Exercise goal —
Make an exact copy of the listing underneath, skipping each picture.

━━━━━━━━━━━━━━━━

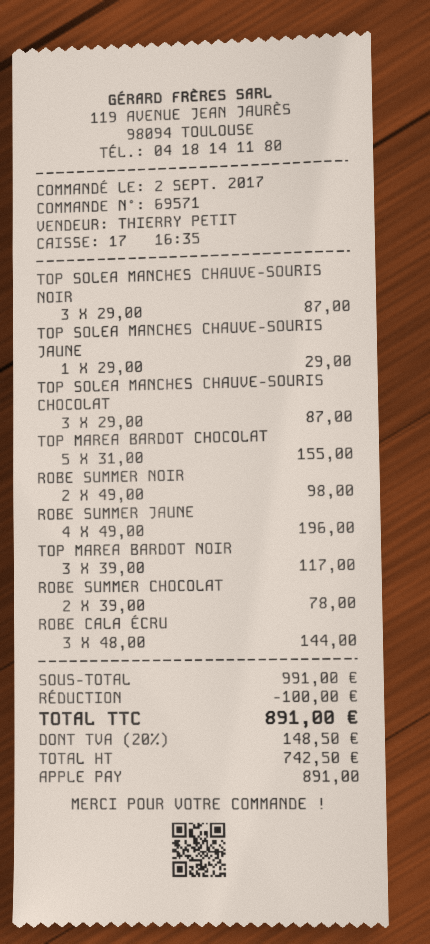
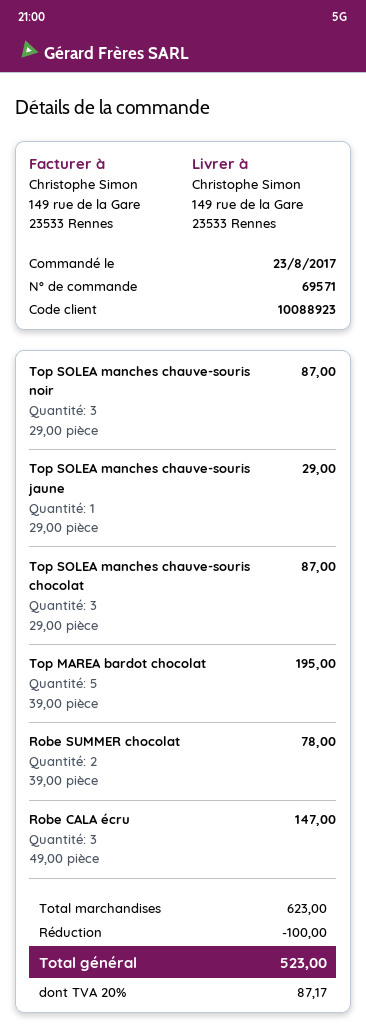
order date: 2017-09-02 -> 2017-08-23
TOP MAREA BARDOT CHOCOLAT: 5 x 31.00 = 155.00 -> 5 x 39.00 = 195.00
ROBE SUMMER NOIR: 2 x 49.00 = 98.00 -> none
ROBE SUMMER JAUNE: 4 x 49.00 = 196.00 -> none
TOP MAREA BARDOT NOIR: 3 x 39.00 = 117.00 -> none
ROBE CALA ÉCRU: 3 x 48.00 = 144.00 -> 3 x 49.00 = 147.00
subtotal: 991.00 -> 623.00
tax: 20% = 148.50 -> 20% = 87.17
total: 891.00 -> 523.00

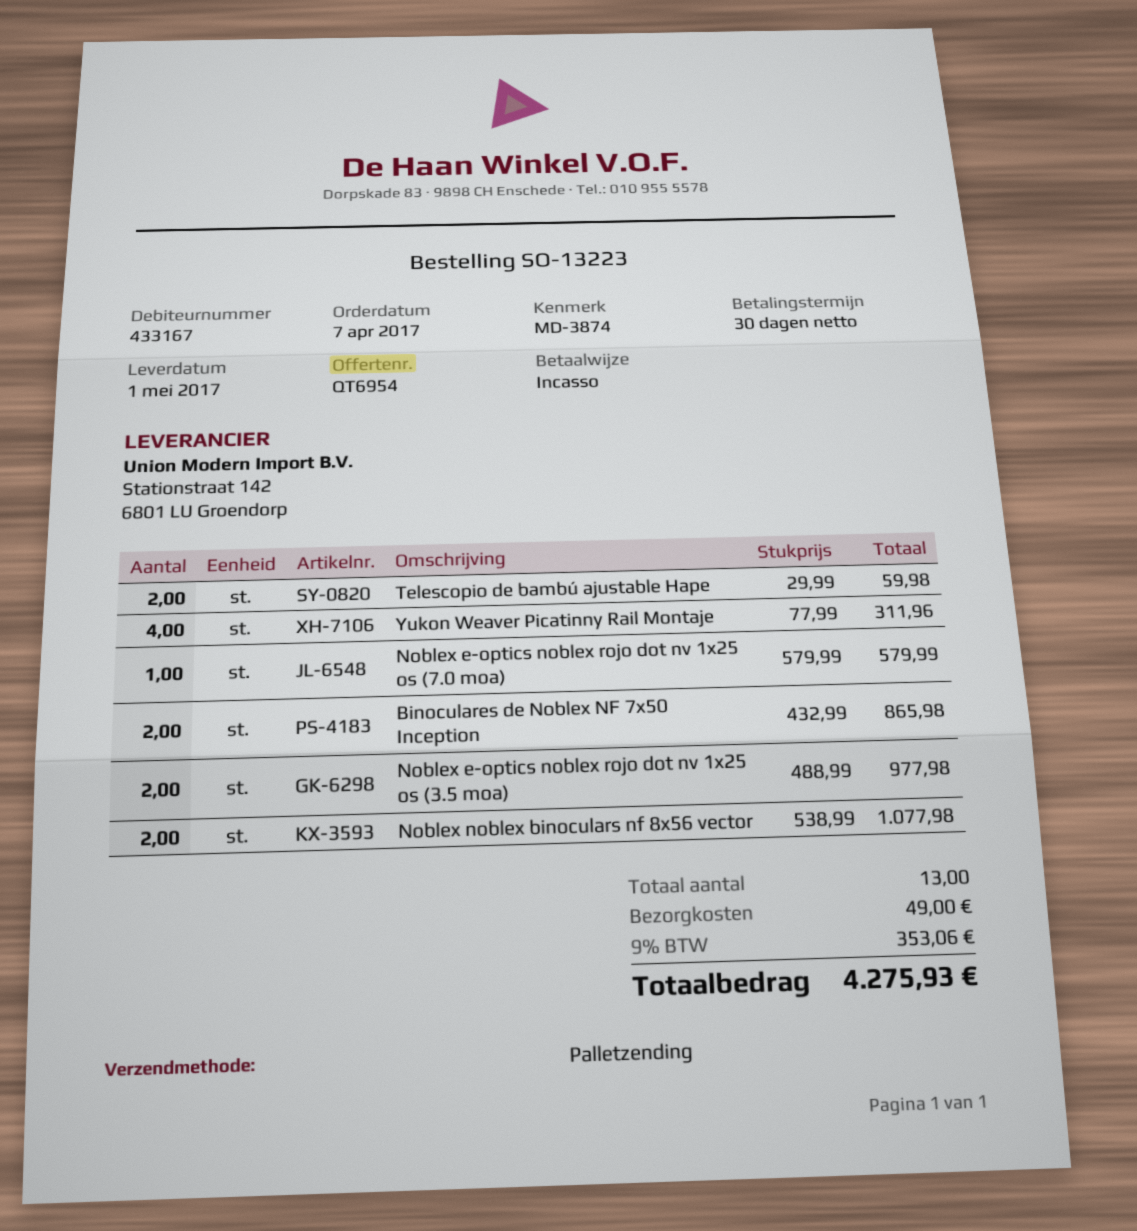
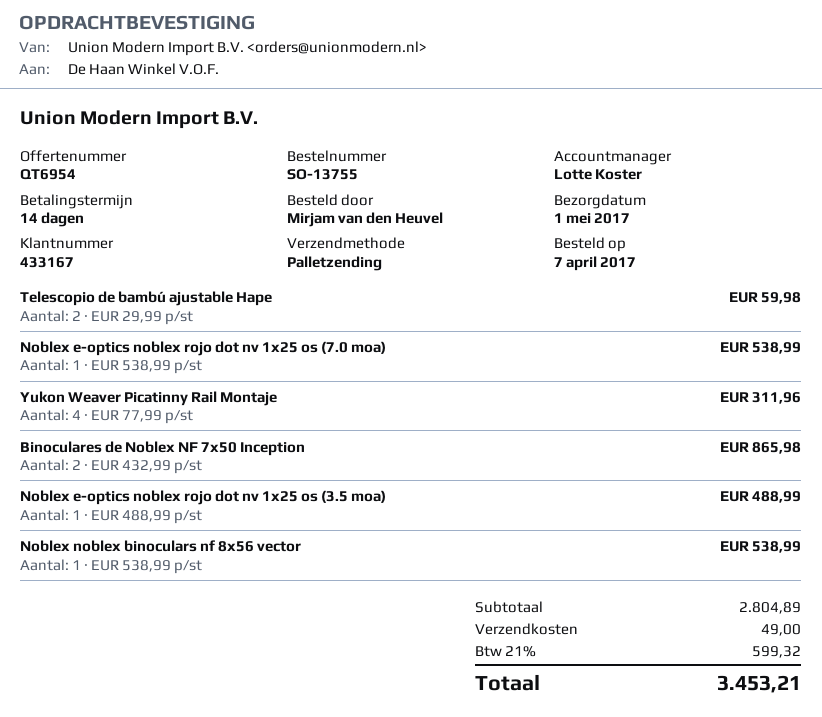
order number: SO-13223 -> SO-13755
payment terms: 30 days -> 14 days
Noblex e-optics noblex rojo dot nv 1x25 os (7.0 moa): 1 x 579.99 = 579.99 -> 1 x 538.99 = 538.99
Noblex e-optics noblex rojo dot nv 1x25 os (3.5 moa): 2 x 488.99 = 977.98 -> 1 x 488.99 = 488.99
Noblex noblex binoculars nf 8x56 vector: 2 x 538.99 = 1077.98 -> 1 x 538.99 = 538.99
tax: 9% = 353.06 -> 21% = 599.32
total: 4275.93 -> 3453.21

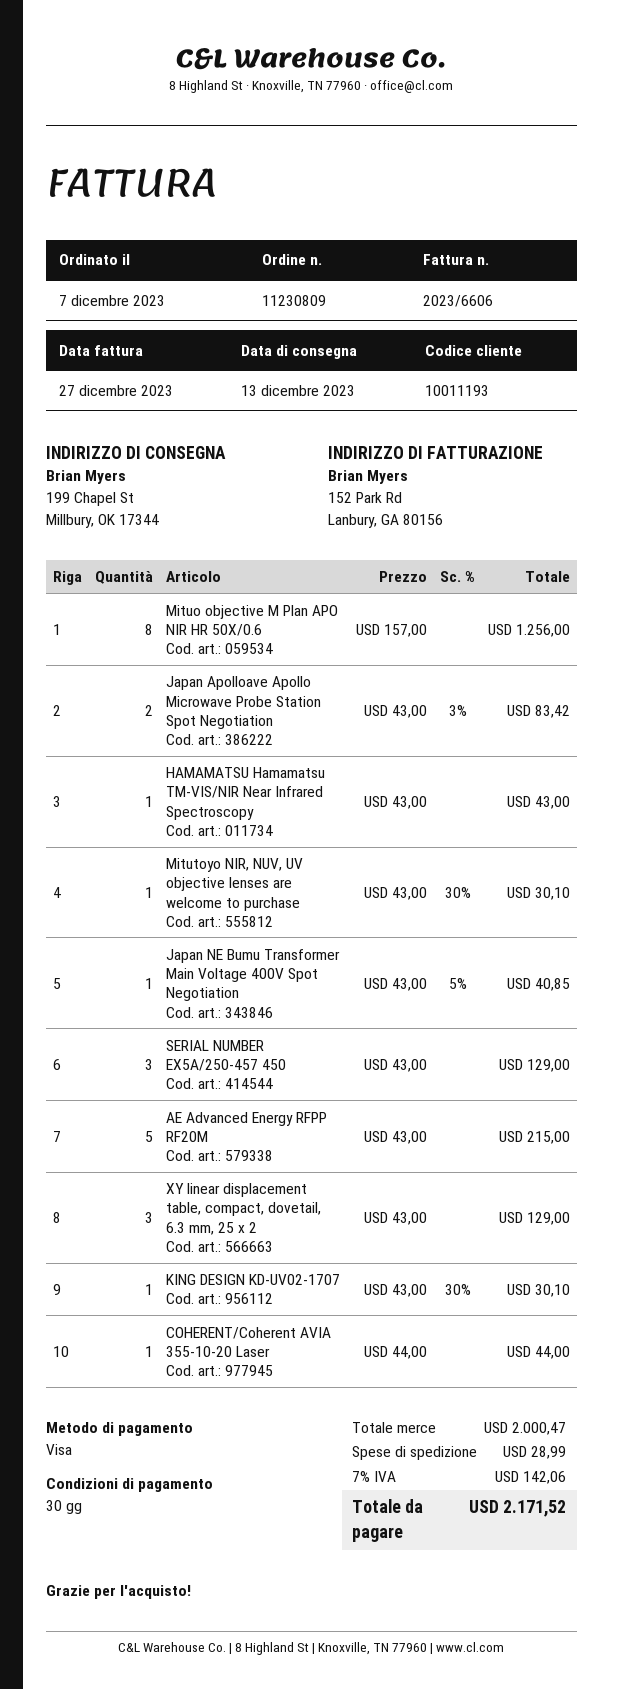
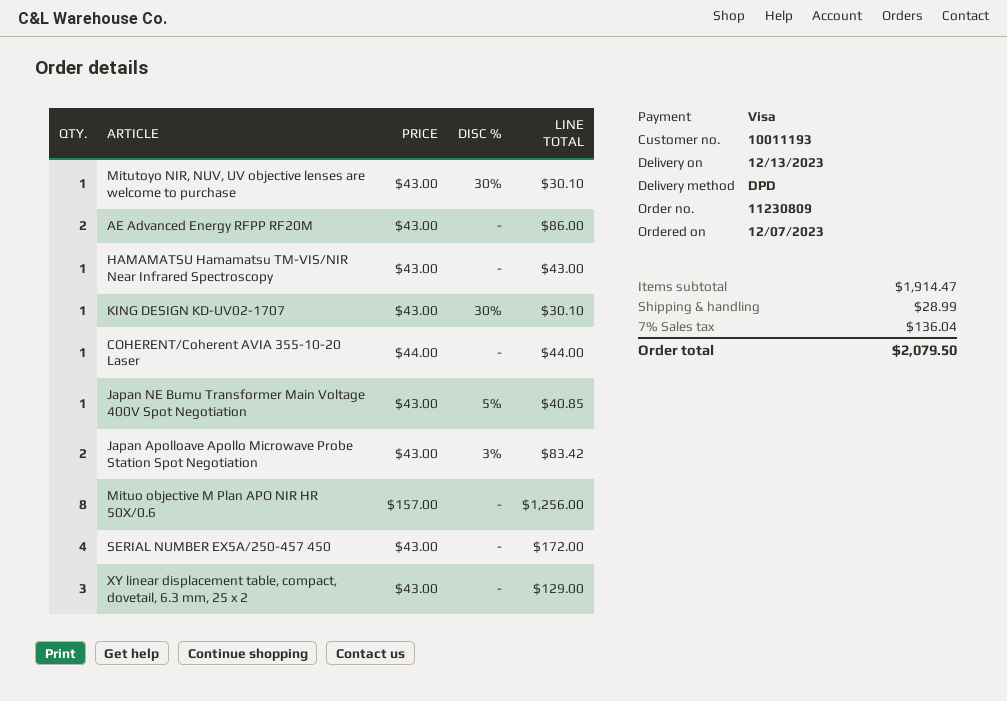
SERIAL NUMBER EX5A/250-457 450: 3 x 43.00 = 129.00 -> 4 x 43.00 = 172.00
AE Advanced Energy RFPP RF20M: 5 x 43.00 = 215.00 -> 2 x 43.00 = 86.00
subtotal: 2000.47 -> 1914.47
tax: 7% = 142.06 -> 7% = 136.04
total: 2171.52 -> 2079.50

━━━━━━━━━━━━━━━━

Answer to this exercise —
order date: 2017-09-02 -> 2017-08-23
TOP MAREA BARDOT CHOCOLAT: 5 x 31.00 = 155.00 -> 5 x 39.00 = 195.00
ROBE SUMMER NOIR: 2 x 49.00 = 98.00 -> none
ROBE SUMMER JAUNE: 4 x 49.00 = 196.00 -> none
TOP MAREA BARDOT NOIR: 3 x 39.00 = 117.00 -> none
ROBE CALA ÉCRU: 3 x 48.00 = 144.00 -> 3 x 49.00 = 147.00
subtotal: 991.00 -> 623.00
tax: 20% = 148.50 -> 20% = 87.17
total: 891.00 -> 523.00

order number: SO-13223 -> SO-13755
payment terms: 30 days -> 14 days
Noblex e-optics noblex rojo dot nv 1x25 os (7.0 moa): 1 x 579.99 = 579.99 -> 1 x 538.99 = 538.99
Noblex e-optics noblex rojo dot nv 1x25 os (3.5 moa): 2 x 488.99 = 977.98 -> 1 x 488.99 = 488.99
Noblex noblex binoculars nf 8x56 vector: 2 x 538.99 = 1077.98 -> 1 x 538.99 = 538.99
tax: 9% = 353.06 -> 21% = 599.32
total: 4275.93 -> 3453.21

SERIAL NUMBER EX5A/250-457 450: 3 x 43.00 = 129.00 -> 4 x 43.00 = 172.00
AE Advanced Energy RFPP RF20M: 5 x 43.00 = 215.00 -> 2 x 43.00 = 86.00
subtotal: 2000.47 -> 1914.47
tax: 7% = 142.06 -> 7% = 136.04
total: 2171.52 -> 2079.50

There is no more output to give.